═════ Provided data

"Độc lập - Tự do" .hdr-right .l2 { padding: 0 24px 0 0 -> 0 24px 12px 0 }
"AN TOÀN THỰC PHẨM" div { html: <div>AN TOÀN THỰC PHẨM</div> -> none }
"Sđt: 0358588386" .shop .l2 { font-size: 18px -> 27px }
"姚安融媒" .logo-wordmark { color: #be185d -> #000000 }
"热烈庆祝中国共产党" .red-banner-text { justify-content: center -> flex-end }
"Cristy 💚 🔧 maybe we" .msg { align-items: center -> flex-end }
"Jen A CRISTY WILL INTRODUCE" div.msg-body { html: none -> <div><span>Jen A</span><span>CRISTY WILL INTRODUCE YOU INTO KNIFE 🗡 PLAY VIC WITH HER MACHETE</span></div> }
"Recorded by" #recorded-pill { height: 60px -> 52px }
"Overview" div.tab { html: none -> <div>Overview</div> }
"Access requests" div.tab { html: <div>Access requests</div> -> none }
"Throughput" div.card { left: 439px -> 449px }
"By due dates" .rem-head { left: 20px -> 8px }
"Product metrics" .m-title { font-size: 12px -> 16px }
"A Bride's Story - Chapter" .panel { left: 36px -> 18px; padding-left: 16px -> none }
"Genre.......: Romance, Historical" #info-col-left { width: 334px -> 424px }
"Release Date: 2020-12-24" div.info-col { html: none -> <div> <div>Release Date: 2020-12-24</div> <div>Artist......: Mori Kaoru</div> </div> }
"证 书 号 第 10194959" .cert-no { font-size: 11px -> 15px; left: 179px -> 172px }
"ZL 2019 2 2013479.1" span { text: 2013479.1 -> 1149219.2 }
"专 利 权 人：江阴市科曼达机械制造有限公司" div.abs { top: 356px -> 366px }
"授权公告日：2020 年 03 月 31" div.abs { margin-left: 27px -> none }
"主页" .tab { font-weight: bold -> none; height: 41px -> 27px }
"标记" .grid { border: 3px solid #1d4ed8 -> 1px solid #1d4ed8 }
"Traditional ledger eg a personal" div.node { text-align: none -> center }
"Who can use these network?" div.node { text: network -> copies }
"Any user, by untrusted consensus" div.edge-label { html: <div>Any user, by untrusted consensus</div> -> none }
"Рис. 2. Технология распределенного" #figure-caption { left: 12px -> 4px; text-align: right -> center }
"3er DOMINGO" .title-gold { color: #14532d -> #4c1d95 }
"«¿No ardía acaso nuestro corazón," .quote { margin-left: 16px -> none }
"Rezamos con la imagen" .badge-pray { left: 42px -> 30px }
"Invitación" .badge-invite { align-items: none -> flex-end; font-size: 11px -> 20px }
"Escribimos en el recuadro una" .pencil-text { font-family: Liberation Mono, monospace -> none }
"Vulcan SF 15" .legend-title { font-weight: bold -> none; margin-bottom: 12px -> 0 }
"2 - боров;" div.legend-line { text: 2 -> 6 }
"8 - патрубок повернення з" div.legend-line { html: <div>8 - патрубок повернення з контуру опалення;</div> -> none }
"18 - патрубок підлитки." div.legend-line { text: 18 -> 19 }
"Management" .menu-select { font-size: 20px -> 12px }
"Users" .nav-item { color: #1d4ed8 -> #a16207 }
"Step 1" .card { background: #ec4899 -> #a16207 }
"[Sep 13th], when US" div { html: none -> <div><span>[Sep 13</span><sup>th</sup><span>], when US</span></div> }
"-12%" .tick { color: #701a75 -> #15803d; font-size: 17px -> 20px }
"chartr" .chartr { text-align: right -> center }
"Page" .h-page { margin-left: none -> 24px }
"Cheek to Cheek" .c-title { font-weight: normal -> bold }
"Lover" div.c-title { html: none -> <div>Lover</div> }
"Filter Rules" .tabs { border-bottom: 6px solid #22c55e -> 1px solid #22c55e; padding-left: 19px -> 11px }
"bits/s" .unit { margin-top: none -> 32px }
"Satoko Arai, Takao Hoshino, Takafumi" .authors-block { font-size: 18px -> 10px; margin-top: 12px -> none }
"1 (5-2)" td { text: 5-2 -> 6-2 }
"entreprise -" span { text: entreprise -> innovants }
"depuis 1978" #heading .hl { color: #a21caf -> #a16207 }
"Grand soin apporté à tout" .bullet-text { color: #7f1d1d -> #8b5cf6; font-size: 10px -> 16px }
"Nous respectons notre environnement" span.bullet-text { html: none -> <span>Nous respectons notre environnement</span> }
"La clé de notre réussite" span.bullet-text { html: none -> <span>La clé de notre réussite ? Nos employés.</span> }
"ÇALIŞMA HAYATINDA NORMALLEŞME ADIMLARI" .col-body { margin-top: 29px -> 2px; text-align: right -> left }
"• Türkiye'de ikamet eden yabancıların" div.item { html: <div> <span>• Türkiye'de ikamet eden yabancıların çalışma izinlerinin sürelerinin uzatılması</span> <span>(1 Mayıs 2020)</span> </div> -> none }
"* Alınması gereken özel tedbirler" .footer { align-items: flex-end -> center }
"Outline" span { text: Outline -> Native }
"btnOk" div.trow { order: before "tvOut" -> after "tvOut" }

══════════

Task directions: Copy the data above in its entirety, exactly as given.

Result:
"Độc lập - Tự do" .hdr-right .l2 { padding: 0 24px 0 0 -> 0 24px 12px 0 }
"AN TOÀN THỰC PHẨM" div { html: <div>AN TOÀN THỰC PHẨM</div> -> none }
"Sđt: 0358588386" .shop .l2 { font-size: 18px -> 27px }
"姚安融媒" .logo-wordmark { color: #be185d -> #000000 }
"热烈庆祝中国共产党" .red-banner-text { justify-content: center -> flex-end }
"Cristy 💚 🔧 maybe we" .msg { align-items: center -> flex-end }
"Jen A CRISTY WILL INTRODUCE" div.msg-body { html: none -> <div><span>Jen A</span><span>CRISTY WILL INTRODUCE YOU INTO KNIFE 🗡 PLAY VIC WITH HER MACHETE</span></div> }
"Recorded by" #recorded-pill { height: 60px -> 52px }
"Overview" div.tab { html: none -> <div>Overview</div> }
"Access requests" div.tab { html: <div>Access requests</div> -> none }
"Throughput" div.card { left: 439px -> 449px }
"By due dates" .rem-head { left: 20px -> 8px }
"Product metrics" .m-title { font-size: 12px -> 16px }
"A Bride's Story - Chapter" .panel { left: 36px -> 18px; padding-left: 16px -> none }
"Genre.......: Romance, Historical" #info-col-left { width: 334px -> 424px }
"Release Date: 2020-12-24" div.info-col { html: none -> <div> <div>Release Date: 2020-12-24</div> <div>Artist......: Mori Kaoru</div> </div> }
"证 书 号 第 10194959" .cert-no { font-size: 11px -> 15px; left: 179px -> 172px }
"ZL 2019 2 2013479.1" span { text: 2013479.1 -> 1149219.2 }
"专 利 权 人：江阴市科曼达机械制造有限公司" div.abs { top: 356px -> 366px }
"授权公告日：2020 年 03 月 31" div.abs { margin-left: 27px -> none }
"主页" .tab { font-weight: bold -> none; height: 41px -> 27px }
"标记" .grid { border: 3px solid #1d4ed8 -> 1px solid #1d4ed8 }
"Traditional ledger eg a personal" div.node { text-align: none -> center }
"Who can use these network?" div.node { text: network -> copies }
"Any user, by untrusted consensus" div.edge-label { html: <div>Any user, by untrusted consensus</div> -> none }
"Рис. 2. Технология распределенного" #figure-caption { left: 12px -> 4px; text-align: right -> center }
"3er DOMINGO" .title-gold { color: #14532d -> #4c1d95 }
"«¿No ardía acaso nuestro corazón," .quote { margin-left: 16px -> none }
"Rezamos con la imagen" .badge-pray { left: 42px -> 30px }
"Invitación" .badge-invite { align-items: none -> flex-end; font-size: 11px -> 20px }
"Escribimos en el recuadro una" .pencil-text { font-family: Liberation Mono, monospace -> none }
"Vulcan SF 15" .legend-title { font-weight: bold -> none; margin-bottom: 12px -> 0 }
"2 - боров;" div.legend-line { text: 2 -> 6 }
"8 - патрубок повернення з" div.legend-line { html: <div>8 - патрубок повернення з контуру опалення;</div> -> none }
"18 - патрубок підлитки." div.legend-line { text: 18 -> 19 }
"Management" .menu-select { font-size: 20px -> 12px }
"Users" .nav-item { color: #1d4ed8 -> #a16207 }
"Step 1" .card { background: #ec4899 -> #a16207 }
"[Sep 13th], when US" div { html: none -> <div><span>[Sep 13</span><sup>th</sup><span>], when US</span></div> }
"-12%" .tick { color: #701a75 -> #15803d; font-size: 17px -> 20px }
"chartr" .chartr { text-align: right -> center }
"Page" .h-page { margin-left: none -> 24px }
"Cheek to Cheek" .c-title { font-weight: normal -> bold }
"Lover" div.c-title { html: none -> <div>Lover</div> }
"Filter Rules" .tabs { border-bottom: 6px solid #22c55e -> 1px solid #22c55e; padding-left: 19px -> 11px }
"bits/s" .unit { margin-top: none -> 32px }
"Satoko Arai, Takao Hoshino, Takafumi" .authors-block { font-size: 18px -> 10px; margin-top: 12px -> none }
"1 (5-2)" td { text: 5-2 -> 6-2 }
"entreprise -" span { text: entreprise -> innovants }
"depuis 1978" #heading .hl { color: #a21caf -> #a16207 }
"Grand soin apporté à tout" .bullet-text { color: #7f1d1d -> #8b5cf6; font-size: 10px -> 16px }
"Nous respectons notre environnement" span.bullet-text { html: none -> <span>Nous respectons notre environnement</span> }
"La clé de notre réussite" span.bullet-text { html: none -> <span>La clé de notre réussite ? Nos employés.</span> }
"ÇALIŞMA HAYATINDA NORMALLEŞME ADIMLARI" .col-body { margin-top: 29px -> 2px; text-align: right -> left }
"• Türkiye'de ikamet eden yabancıların" div.item { html: <div> <span>• Türkiye'de ikamet eden yabancıların çalışma izinlerinin sürelerinin uzatılması</span> <span>(1 Mayıs 2020)</span> </div> -> none }
"* Alınması gereken özel tedbirler" .footer { align-items: flex-end -> center }
"Outline" span { text: Outline -> Native }
"btnOk" div.trow { order: before "tvOut" -> after "tvOut" }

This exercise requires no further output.